Ces questions de voyeurisme et d'intimité sont devenus d'une importance cruciale dans la société moderne- et sur la pratique de la photographie en elle-même - et il y'a un composant majeur dans le travail récent de Wolf, Paris Street View. Dans cette série, le photographe utilise les bases de données en ligne de Google des images de Street View comme matière première à partir de laquelle il tire ses propres photographies.


En utilisant l'interface universel de Google, il navigue à travers la capitale française, sa culture et recherche des moments isolés qui sont à la fois évocateur de la photographie de rue classique des années 1950, mais qui transcendent également le caractère distinctif de l'architecture de Paris et propose un résumé, une cité universelle. Avec ces séries Wolf pose les questions de l'intimité de la ville moderne et met en évidence la dualité des normes relatives aux tentatives actuelles visant à réglementer la photographie de rue juste comme Google crée entièrement une carte photographique du monde, non autorisée.
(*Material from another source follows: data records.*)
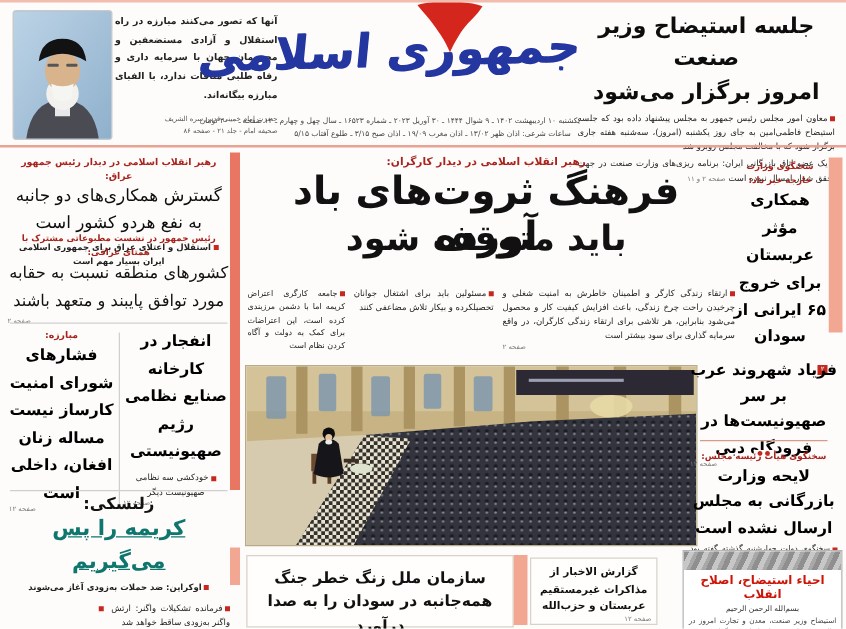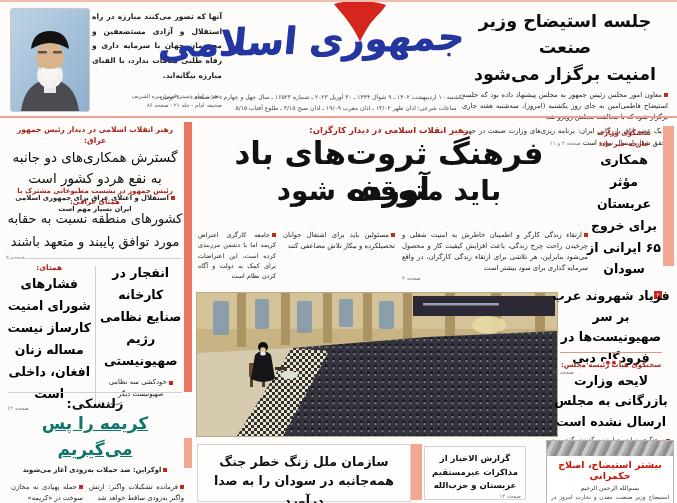"امنیت برگزار می‌شود" div.lead-h { text: امنیت -> امروز }
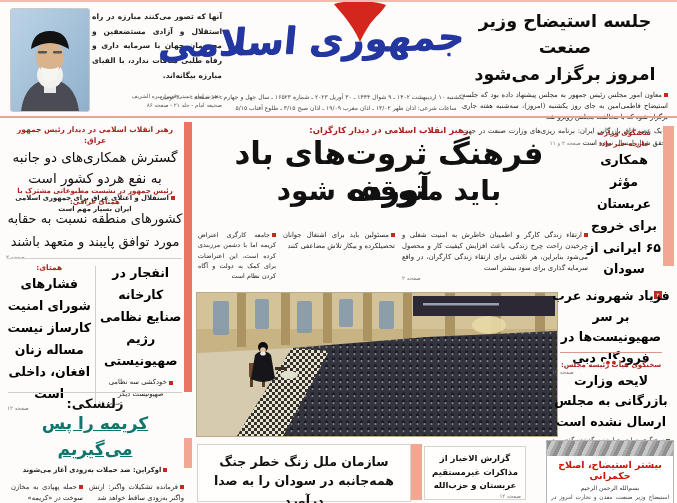"همتای:" div.kicker { text: همتای -> مبارزه }
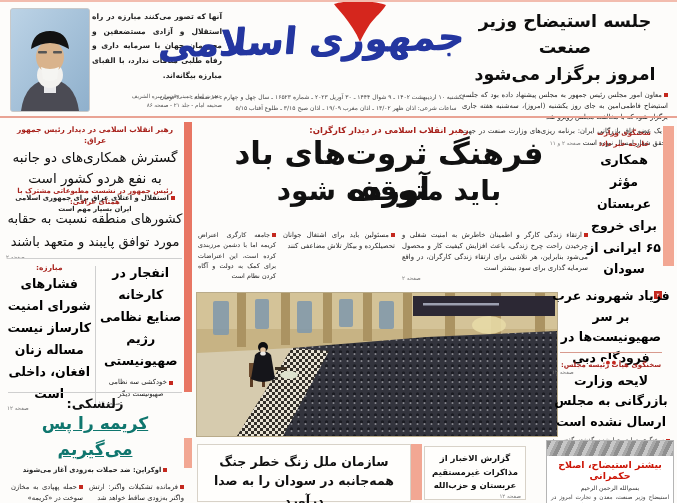"بیشتر استیضاح، اصلاح حکمرانی" div.note-title { text: بیشتر استیضاح، اصلاح حکمرانی -> احیاء استیضاح، اصلاح انقلاب }
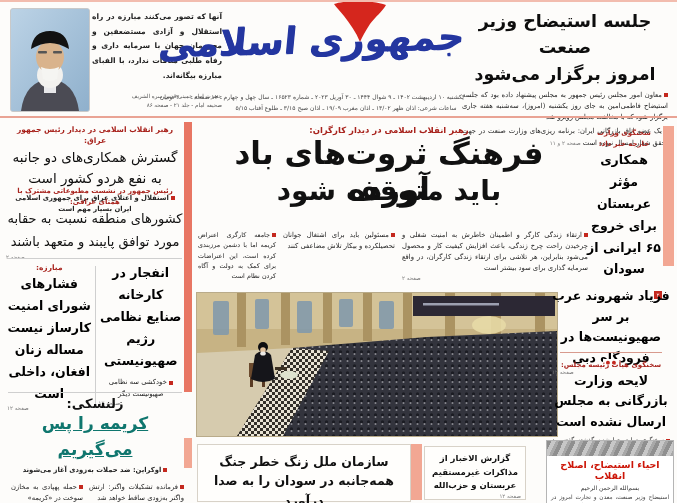"حمله پهپادی به مخازن سوخت" span { html: <span>حمله پهپادی به مخازن سوخت در «کریمه»</span> -> none }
A un moment où un nombre quasi infini d'images sont produites sur une base quotidienne, il faut réaffirmer le rôle du photographe et l'ouverture de nouvelles voies à explorer pour la photographie. 


Avec sa plus récente série, Wolf s'est éloignée du détachement « objectif » de ses premiers travaux à la question du rôle du photographe dans la ville. C'est peut-être plus évident dans Tokyo Compression. Dans cette série, il axe la caméra sur les passagers captifs pressés contre la fenêtre du métro entassé de Tokyo. Ces images créent une sensation de malaise avec ses victimes tentant de se tortiller hors de vue ou tout simplement fermer les yeux, souhaitant que le photographe s'en aille. Ici la densité n'est pas architecturale mais humaine, que les passagers remplissent chaque centimètre carré disponible dans ces voitures de métro. Tokyo Compression dépeins un enfer urbain et chasse ces passagers en captivité avec son appareil photographique, Wolf met en lumière leur vulnérabilité totale dans la ville, en poussant cela à l'extrême. 


De bien nombreuses manières les photographies de Michael Wolf est celle d'un outsider. Né en Allemagne, élevé en Californie, retournant en Allemagne pour étudier la photographie avant de passer la vaste majorité de sa carrière en Asie, son travail ne peut pas être associé à une seule école ou un seul mouvement. Peut-être que cela a contribué à sa capacité aigue à trouver la valeur symbolique dans ces détails apparemment insignifiants si souvent passés inaperçus. Dans cette perspective, Wolf a été en mesure de produire une oeuvre qui, au-delà des spécificités d'une ville unique, traite de la réalité plus universelle de la vie urbaine contemporaine.